処刑が近いと騒ぐオリヴィエの言葉を真に受け、ゼフェルは率直にも直にバイクで乗りつけてしまった。彼女の資料も不足している上、セイランが作戦を練る時間もなかった。

(まあ、軍人堅気で真面目だということだから、ここは名うての女ったらしに任せてみようか)
≪オスカー。君、彼女を担当したい?≫

セイランがオスカーに思念を飛ばすと、ゲージに貼りついていた彼は、直ぐにセイランを振り仰ぎ、こくこく頷いた。その期待に満ちた目。彼はヤる気満々だ。
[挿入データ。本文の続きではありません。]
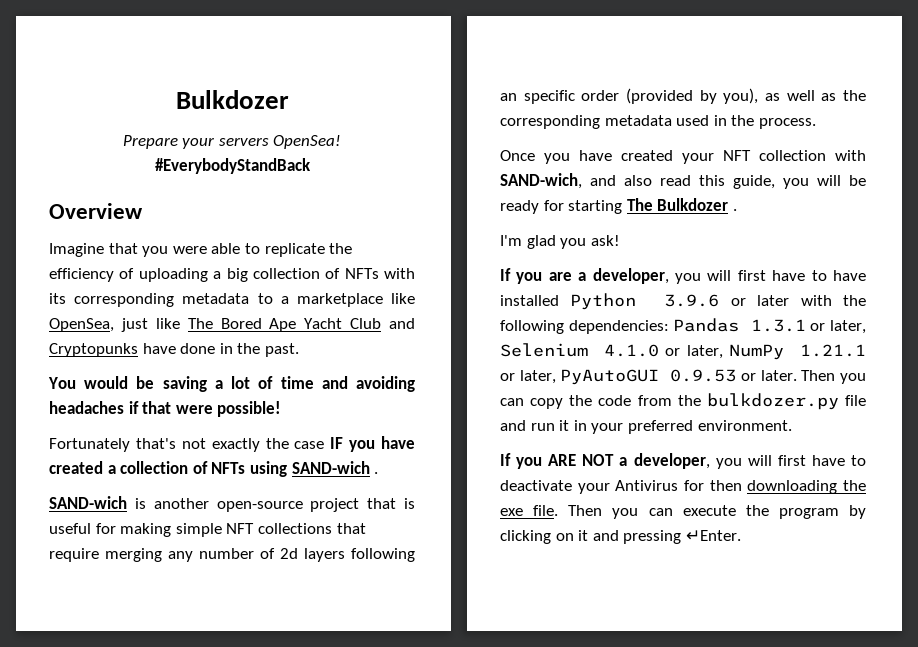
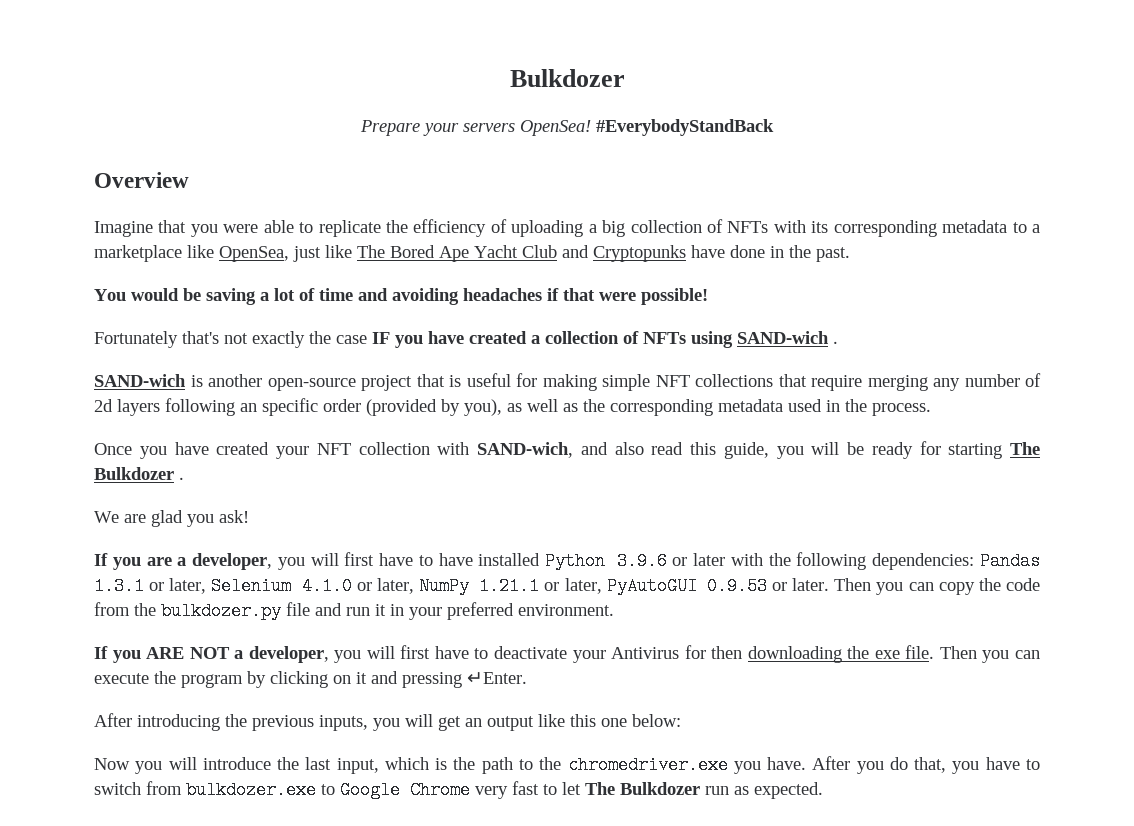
[500,235,522,246] I'm -> [94,511,146,523] We are
(741, 535) none -> [94,713,681,731] [94,756,1040,774] [94,781,823,799] // After introducing the previous inputs, you will get an output like this one below: // Now you will introduce the last input, which is the path to the chromedriver.exe you have. After you do that, you have to switch from bulkdozer.exe to Google Chrome very fast to let The Bulkdozer run as expected.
セイランはかつてジュリアスの軍に所属していて、オスカーとも三十年程一緒に戦った。彼と親しかった訳ではないが、彼が多くのお固い軍隊の女性を言葉巧みにやすやすと篭絡していくのを見てきた。
レイラのような年頃で生真面目に生きてきた女性ならば、オスカーの甘い囁きでころりと参ってくれるかもしれない。
そうなればセイランも楽だ。彼は男には容赦がないが、かといって女子供も無関心だ。自惚れではなく客観的事実として自分の『綺麗』な顔が、特に女受けするのも判っている。だから、下手に女性に優しくして、付きまとわれてアンジェを悲しませるような真似はしたく無かった。

≪なら、彼女に気に入られて勇者に落とせるかい?≫
≪任せろ!!≫
オスカーは凄く自信満々だ。だが、彼の場合裏付けられた実績もある。
「よし。期待している。上手くやってくれよ」
セイランはそう小声で囁くと、指で鍵を外し虫篭の扉を開けた。チビオスカーは瞬く間に元の大きさに戻り、悠々と牢屋の前に軽やかに降り立った。

「…………」
レイラは、突如現れたオスカーに、声もなく呆然と見ているだけだった。
そんな牢の中で固まっているレイラに対し、オスカーはふっ……と髪をかきあげて見せた。
オスカーが自慢する、『女性を甘く魅了する微笑』を見たレイラは……何故かきつく眉を吊り上げ、彼を爬虫類を見るような目つきで睨み、そのままゼフェルのバイクに視線を戻してしまった。

「……………」
オスカーの目が一瞬傷ついたように翳る。
セイランも眉を顰めた。どうもレイラはセイランの良く知る女性の軍人と、少し趣が異なるらしい。

(……作戦を間違えたかな?……)

だが、熱い男はこのぐらいのことじゃへこたれない。
直ぐにフッとまた甘い笑みを浮かべると、鉄格子の前で彼女に恭しく膝を折った。